NCT number NCT02684929
Other study ID # IGA NT14416
Secondary ID
Status Completed
Phase N/A
First received February 9, 2016
Last updated February 18, 2016
Start date April 2013
Est. completion date December 2015

Study information

Verified date February 2016
Source Charles University, Czech Republic
Contact n/a
Is FDA regulated No
Health authority Czech Republic: Ethics Committee
Study type Interventional

Clinical Trial Summary

Branched-chain amino acids (BCAA) belong among nutrients strongly linked with insulin sensitivity (IS) measures. Their exact effect on IS appears to be dependent on various conditions that remain to be better defined . The aim of the current study was to investigate effects of chronic increase of BCAA intake on IS in two groups of healthy subjects differing in their basal consumption of BCAA, i.e. vegans and omnivores. Interventional trial was designed where vegans and omnivores were separately interveined with 15 (women) or 20 (men) grams of BCAA daily. Examinations of participants are intended to be done at baseline, after the intervention and wash-out period. Examinations (anthropometry, hyperinsulinaemic-euglycaemic clamp, arginine test) and blood analyses will be performed at baseline, after the intervention and after a 6 month wash-out period. Samples of subcutaneous abdominal adipose tissue (AT) and skeletal muscle (SM, vastus lateralis) obtained before and after the intervention will be used for various analyses (mRNA levels of selected metabolic markers, fatty acid composition, mitochondrial activity).


Description:

Subjects and methods Listed elsewhere Intervention Listed elsewhere

Clinical examination Each subject underwent a basic medical check-up with anthropometric examination (height (m), weight (kg), BMI (kg/m2), waist circumference (cm), waist-hip ratio). Body composition was measured using bioimpedance analysis (BIA, Nutriguard-M, Data Input GmbH, Germany). Each of above mentioned measurements was performed three times and mean was recorded.
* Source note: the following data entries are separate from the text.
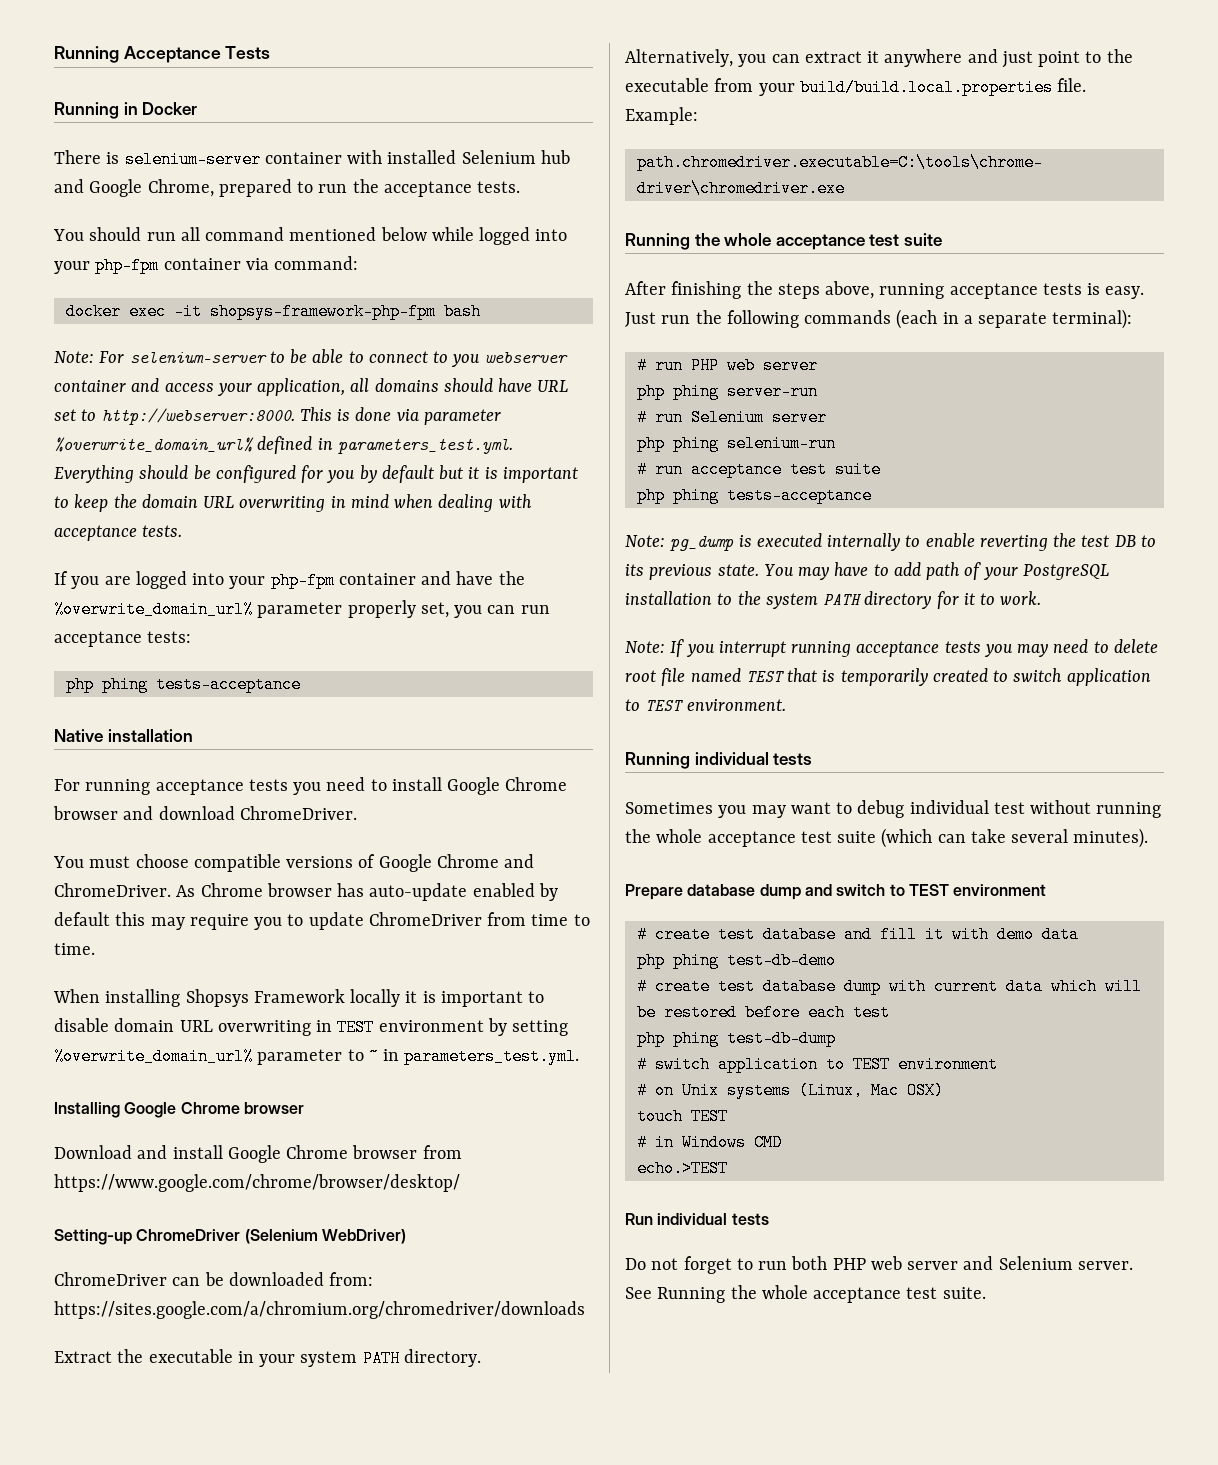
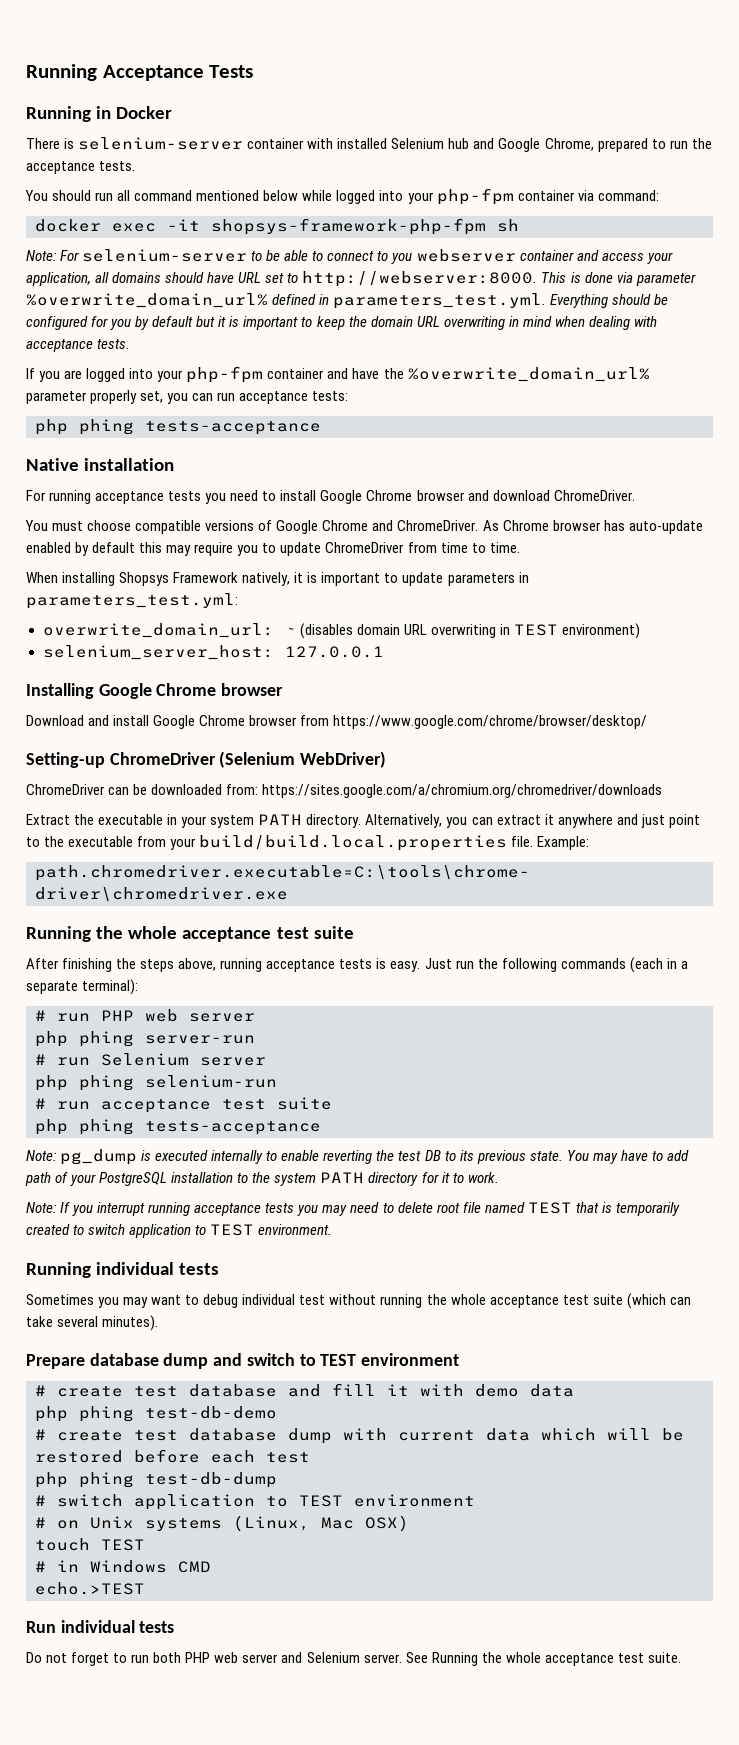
- docker exec -it shopsys-framework-php-fpm bash
+ docker exec -it shopsys-framework-php-fpm sh
- When installing Shopsys Framework locally it is important to disable domain URL overwriting in TEST environment by setting %overwrite_domain_url% parameter to ~ in parameters_test.yml.
+ When installing Shopsys Framework natively, it is important to update parameters in parameters_test.yml:
+ overwrite_domain_url: ~ (disables domain URL overwriting in TEST environment)
+ selenium_server_host: 127.0.0.1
Dietary assessment Each participant filled in a prospective questionnaire, where dietary data from 3 days were collected (2 working days, 1 weekend day). For dietary intake calculations Nutridan program was used. As nutritional data of some special vegan products are not available in the database, vegans were asked to collect packages from these products with producer declared nutritional content, and these data were used for calculations. Saccharides, lipid and protein intake were calculated separately. BCAA content of dietary proteins was estimated using nutritional database.
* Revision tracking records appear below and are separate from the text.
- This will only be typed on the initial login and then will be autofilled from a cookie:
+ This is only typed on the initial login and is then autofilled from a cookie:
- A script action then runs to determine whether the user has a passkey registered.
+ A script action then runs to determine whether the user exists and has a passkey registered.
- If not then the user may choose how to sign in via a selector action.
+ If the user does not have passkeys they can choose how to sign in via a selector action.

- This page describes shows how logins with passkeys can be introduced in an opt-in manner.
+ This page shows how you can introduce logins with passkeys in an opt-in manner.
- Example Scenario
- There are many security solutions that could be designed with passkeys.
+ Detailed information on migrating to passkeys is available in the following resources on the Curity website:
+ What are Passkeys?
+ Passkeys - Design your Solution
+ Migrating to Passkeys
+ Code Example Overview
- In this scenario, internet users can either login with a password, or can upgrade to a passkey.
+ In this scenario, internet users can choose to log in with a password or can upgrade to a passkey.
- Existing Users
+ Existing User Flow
Physical activity assessment Physical activity was assessed in the whole sample using Baecke questionnaire for habitual physical activity [1], that correlates well with maximum oxygen consumption (VO2max)[2]. Maximal exercise test was performed in each subject on an electromagnetically braked bicycle ergometer (Ergoline 800, Bitz, Germany) to determine peak oxygen uptake (Vo2peak). An initial workload of 50W was increased by 25 W every minute continuously until fatigue despite the verbal encouragement. Oxygen uptake was measured using Vmax, Sensor Medics (Yorba Linda, CA). Heart rate was monitored continuously.
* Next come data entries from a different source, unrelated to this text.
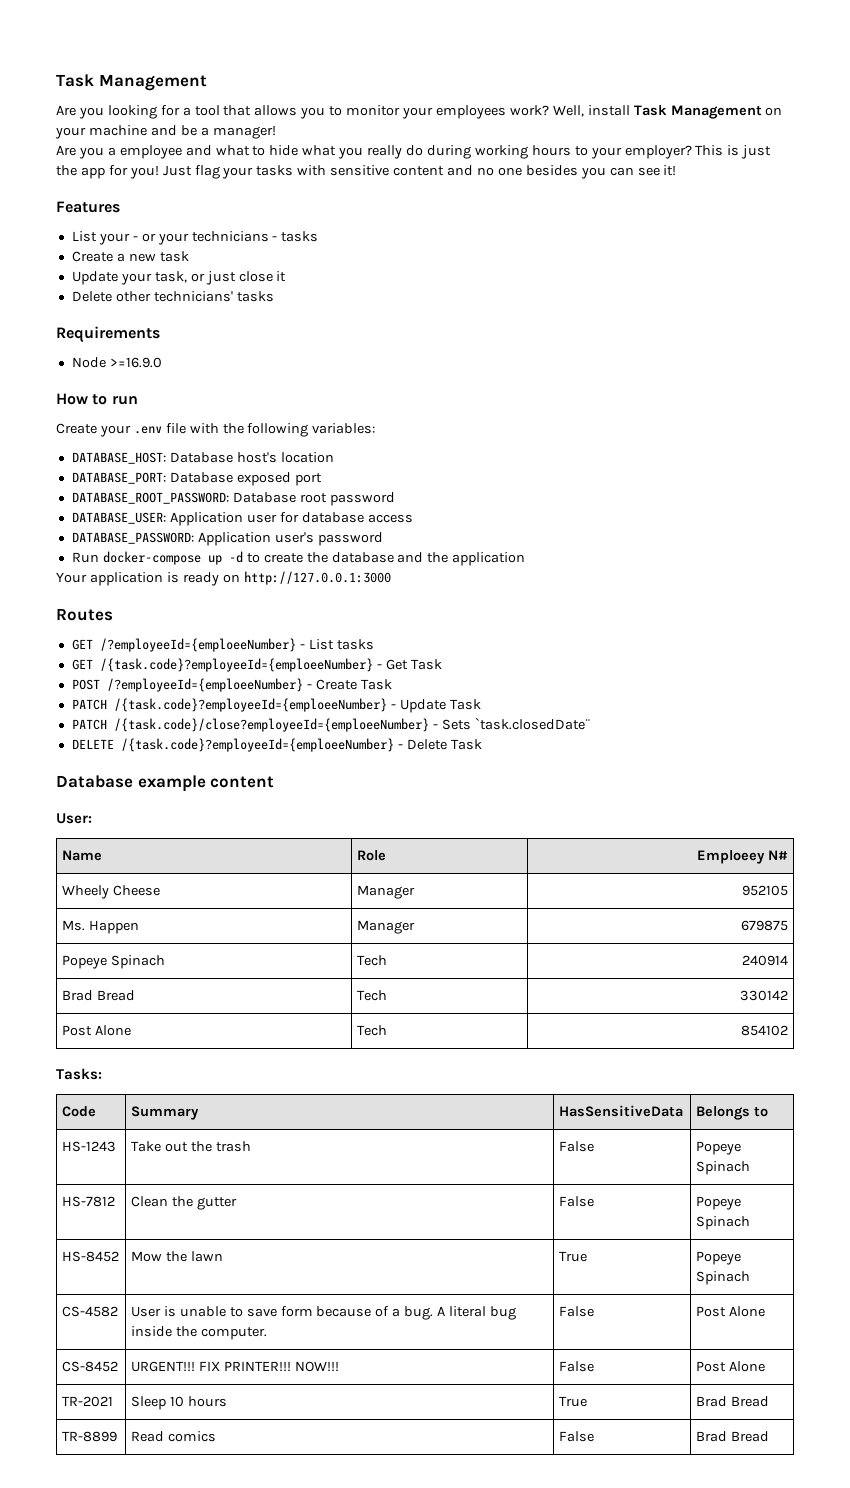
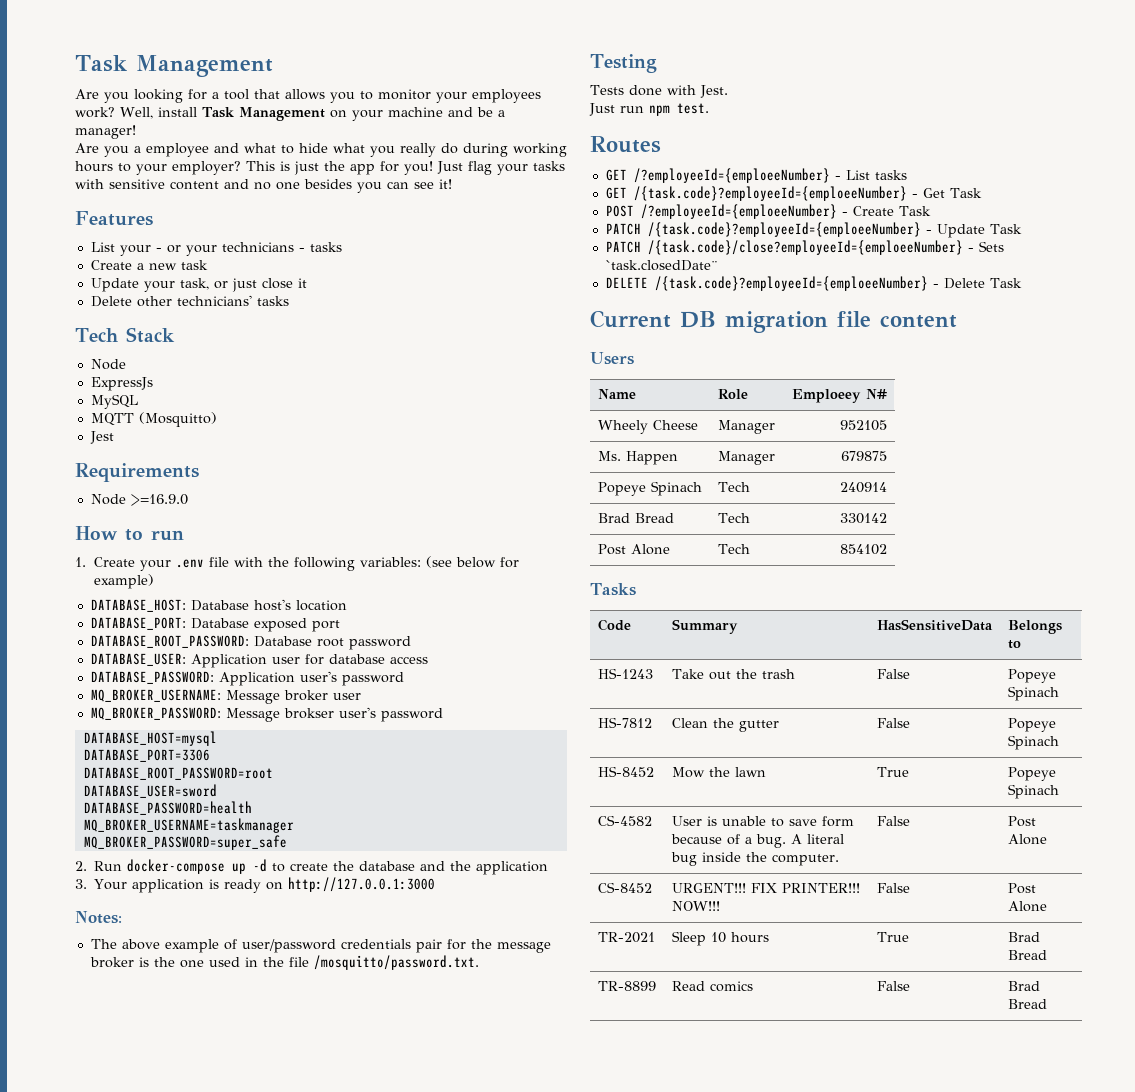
+ Tech Stack
+ Node
+ ExpressJs
+ MySQL
+ MQTT (Mosquitto)
+ Jest
- Create your .env file with the following variables:
+ 1. Create your .env file with the following variables: (see below for example)
- Run docker-compose up -d to create the database and the application
+ MQ_BROKER_USERNAME: Message broker user
+ MQ_BROKER_PASSWORD: Message brokser user's password
+ DATABASE_HOST=mysql
+ DATABASE_PORT=3306
+ DATABASE_ROOT_PASSWORD=root
+ DATABASE_USER=sword
+ DATABASE_PASSWORD=health
+ MQ_BROKER_USERNAME=taskmanager
+ MQ_BROKER_PASSWORD=super_safe
+ 2. Run docker-compose up -d to create the database and the application
- Your application is ready on http://127.0.0.1:3000
+ 3. Your application is ready on http://127.0.0.1:3000
+ Notes:
+ The above example of user/password credentials pair for the message broker is the one used in the file /mosquitto/password.txt.
+ Testing
+ Tests done with Jest.
+ Just run npm test.
- Database example content
+ Current DB migration file content
- User:
+ Users
- Tasks:
+ Tasks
Laboratory analysis Peripheral venous blood was drawn from each subject after 12 hours of fasting. Parameters of glucose homeostasis were assessed in certified University hospital laboratory: plasma glucose using hexokinase reaction (kit KONELAB, Germany), HbA1c using high-pressure liquid boronate afinit chromatography (Primus corporation), insulin using solid phase competitive chemiluminescent enzyme immunoassay (Immulite 2000). Lipid profile: total cholesterol and triglycerides were measured using enzymatic method (kit KONELAB, Germany), HDL-cholesterol using PEG modified enzymatic measurement (kit ROCHE, Switzerland). Plasma levels of free fatty acids (FFA) were measured using method already described [12]. Briefly, FFA were extracted together with neutral lipids using isooctan and cleaned by reverse extraction. FA obtained this way were derivatized to methylesters and subsequently analyzed using gas chromatography (GC). Serum AA levels were determined using capillary electrophoresis (CE) with contactless conductivity detection, which has been already described in details [3, 4]. CE measurements were carried out using HP3DCE system (Agilent Technologies, Waldbronn, Germany) equipped with a built-in contactless conductivity detector.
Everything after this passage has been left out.